LeClair: I think on this note, it's pretty interesting. All of the macro craziness we've seen over the last year, I'm not just talking about like financially, but the geopolitical tension that's increasingly being built with the United States and China and all of the sanctioning of Treasury reserves. We're a long way away from bitcoin being anything from a shortfall asset, a 24/7/365 inverse VIX. S&P ticks down or up, bitcoin is beta on that and it's just this reflection of the liquidity tied and all that extra speculation sloshing around.

If we do reach this point of bitcoin at $500,000 and it's equivalent to gold, even bigger than that, bitcoin becomes liquid enough. It becomes the enemy of monies, but not at a level of drug dealers and small speculators, like it was in 2011 and it is now in 2022, but in say however long it takes, it's gonna be liquid enough for adversarial nations to hold it in their reserves as a treasury [asset].

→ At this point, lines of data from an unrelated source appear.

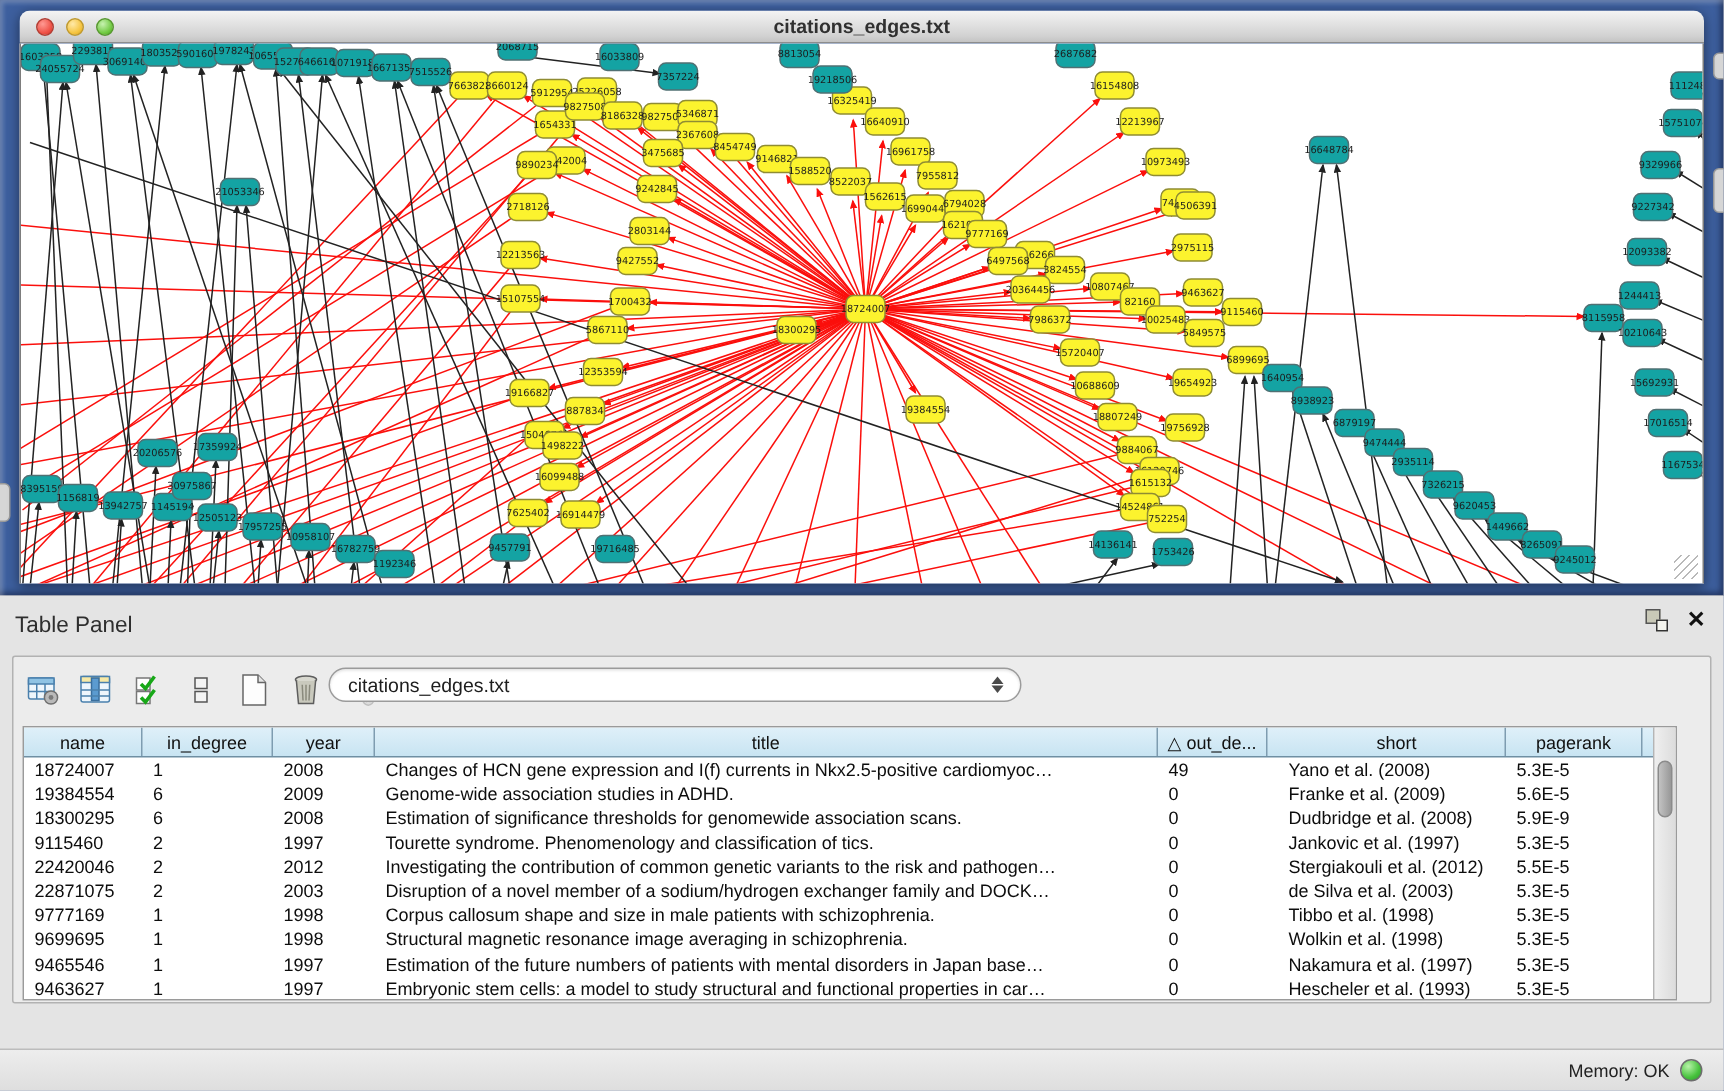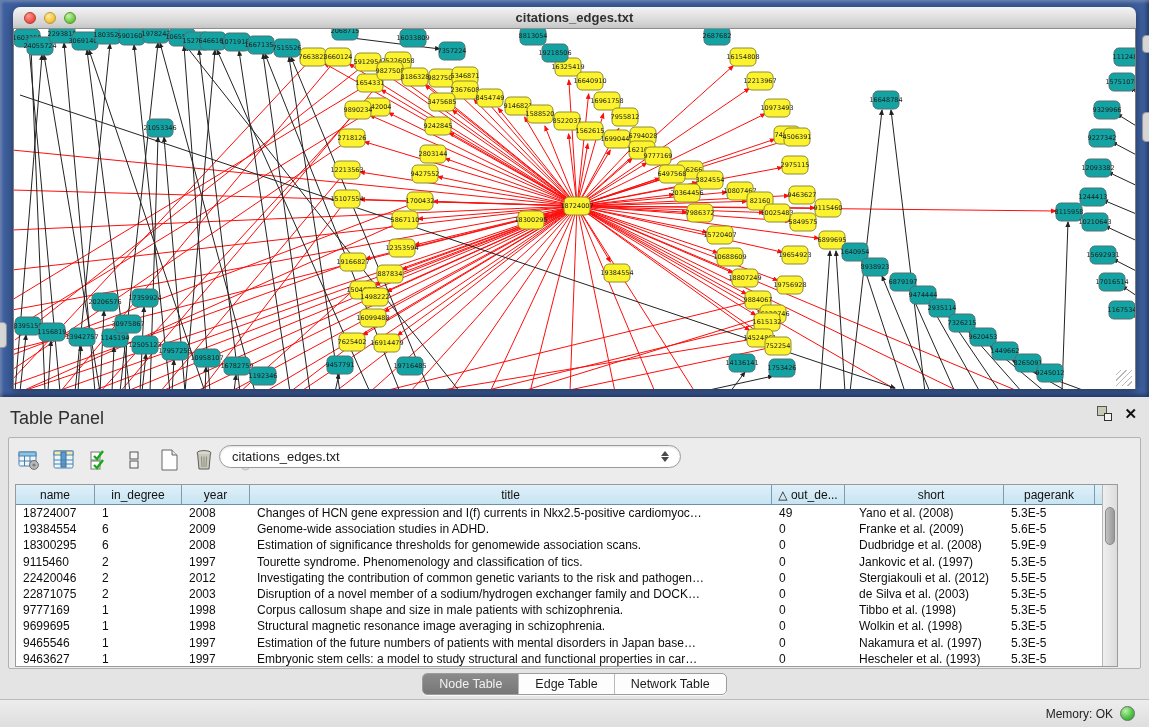--- a/index.html
+++ b/index.html
@@ -32,7 +32,7 @@
   
   .tpanel { position:absolute; left:0; top:397px; width:1149px; height:330px; background:#e4e4e4; }
   .tpanel-head { position:relative; height:38px; }
-  .tpanel-title { position:absolute; left:10px; top:11px; font-size:18px; color:#2e2e2e; }
+  .tpanel-title { position:absolute; left:10px; top:11px; font-size:15px; color:#2e2e2e; }
   .tpanel-btns { position:absolute; right:12px; top:9px; display:flex; gap:12px; align-items:center; }
   .float-ic { position:relative; width:15px; height:15px; }
   .float-ic .b1 { position:absolute; left:0; top:0; width:10px; height:10px; border:1px solid #555; background:#c9c9b8; }

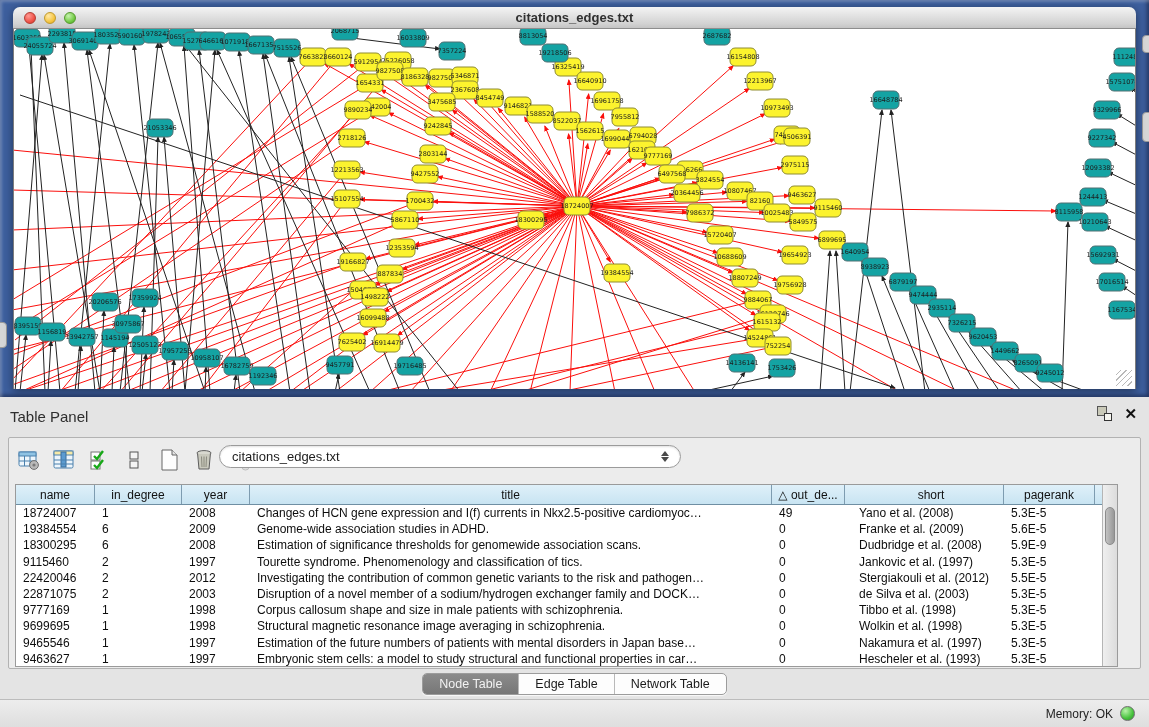--- a/index.html
+++ b/index.html
@@ -757,13 +757,6 @@
       </div>
     </div>
 
-    <div class="tabbar">
-      <div class="seg">
-          <div class="seg-item sel">Node Table</div>
-          <div class="seg-item">Edge Table</div>
-          <div class="seg-item">Network Table</div>
-        </div>
-    </div>
 
     <div class="statusbar">
       <span class="mem-label">Memory: OK</span>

Bitcoin mining and the reality of the game theory of digital money and “not your keys, not your coins” at nation-state levels. It's like, it's not your system. And ultimately, I think the game theory of bitcoin long term is that people, institutions and eventually sovereigns are gonna opt into something where they have the rules in their favor. Whether it's absolute scarcity, rising production cost and you get to decide that there's no more than 21 million coins by running your own software. The bet on bitcoin is the bet that people converge upon that because there's no other alternative. You can’t use USDC and you can't use USTs (U.S. Treasuries) if you're Russia or China.

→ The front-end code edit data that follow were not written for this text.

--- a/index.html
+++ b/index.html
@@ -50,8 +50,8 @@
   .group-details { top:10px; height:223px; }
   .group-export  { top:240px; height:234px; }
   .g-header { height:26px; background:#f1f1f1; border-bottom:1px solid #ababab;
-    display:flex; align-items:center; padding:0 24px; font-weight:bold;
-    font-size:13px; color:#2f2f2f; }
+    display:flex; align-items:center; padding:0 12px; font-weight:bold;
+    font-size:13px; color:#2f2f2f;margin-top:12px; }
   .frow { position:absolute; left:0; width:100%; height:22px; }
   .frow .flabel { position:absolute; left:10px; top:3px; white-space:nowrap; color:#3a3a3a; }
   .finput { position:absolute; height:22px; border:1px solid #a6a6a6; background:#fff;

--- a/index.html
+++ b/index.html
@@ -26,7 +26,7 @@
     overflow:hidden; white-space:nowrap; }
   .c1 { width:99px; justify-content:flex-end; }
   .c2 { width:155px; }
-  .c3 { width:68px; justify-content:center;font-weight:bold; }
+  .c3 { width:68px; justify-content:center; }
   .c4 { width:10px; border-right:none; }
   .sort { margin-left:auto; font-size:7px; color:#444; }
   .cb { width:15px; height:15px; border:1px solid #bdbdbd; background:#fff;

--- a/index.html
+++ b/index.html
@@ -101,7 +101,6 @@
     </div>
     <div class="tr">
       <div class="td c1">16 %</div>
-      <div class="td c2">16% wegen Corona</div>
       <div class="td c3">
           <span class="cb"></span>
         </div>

So what if China invades Taiwan, and I'm not gonna pretend and larp here, like I'm some geopolitical expert and know what Xi Jinping’s gonna do with Taiwan. I don't know, but I do know that the trend of increasing hostility between the biggest institutions and sovereigns on the planet is going to increase and the trust in this international monetary order that has been built up for the last 80 years since Bretton woods … and post-1971, that order became free-float fiat currencies. It's this experiment; we're really only 51 years into it. What happens when all of this boils to head and massive competitive basement and fraying of this international monetary order, which we arguably started to see over the last two years at increasing pace and probably in the next three to five? Bitcoin probably is there.

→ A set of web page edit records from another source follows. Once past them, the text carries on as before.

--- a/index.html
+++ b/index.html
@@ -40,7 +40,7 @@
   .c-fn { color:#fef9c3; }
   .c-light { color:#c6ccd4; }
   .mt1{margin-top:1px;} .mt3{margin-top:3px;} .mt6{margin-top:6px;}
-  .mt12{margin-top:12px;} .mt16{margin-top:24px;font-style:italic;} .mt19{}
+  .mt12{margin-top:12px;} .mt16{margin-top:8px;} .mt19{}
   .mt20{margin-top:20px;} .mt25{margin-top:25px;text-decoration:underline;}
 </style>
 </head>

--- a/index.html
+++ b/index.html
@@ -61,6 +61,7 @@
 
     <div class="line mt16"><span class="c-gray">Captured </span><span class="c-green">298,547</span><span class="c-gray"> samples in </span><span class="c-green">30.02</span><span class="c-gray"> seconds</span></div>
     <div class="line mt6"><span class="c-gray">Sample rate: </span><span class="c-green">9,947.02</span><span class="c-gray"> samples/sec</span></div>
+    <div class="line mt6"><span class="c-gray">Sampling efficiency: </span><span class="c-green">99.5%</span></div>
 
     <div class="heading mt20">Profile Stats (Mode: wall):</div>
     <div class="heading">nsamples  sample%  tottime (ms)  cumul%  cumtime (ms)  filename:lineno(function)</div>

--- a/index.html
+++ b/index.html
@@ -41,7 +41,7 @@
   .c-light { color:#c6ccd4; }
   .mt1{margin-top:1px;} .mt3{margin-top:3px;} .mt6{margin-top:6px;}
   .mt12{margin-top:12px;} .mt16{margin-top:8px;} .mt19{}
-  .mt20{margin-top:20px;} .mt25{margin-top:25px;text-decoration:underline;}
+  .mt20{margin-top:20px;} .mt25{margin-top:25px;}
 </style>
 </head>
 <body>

I'm pretty short term bearish. I think equities have a leg down and that we still haven't seen the biggest volatility event in this financial meltdown, but on the topic of censorship resistance, I think one of the biggest bull cases is thinking about that geopolitical game theory, looking at why gold itself failed as global money and global money between sovereigns at the biggest level. Why that failed and why that trust, that link, that relationship failed and then look into Bitcoin or look into Ethereum, look into USDC and evaluate every asset on the planet in terms of what's gonna fill this kind of need: this global need for a neutral reserve asset.

My bet, my conclusion is Bitcoin, but that's me personally. I guess everyone has to make that decision for themselves, but that's my thesis here.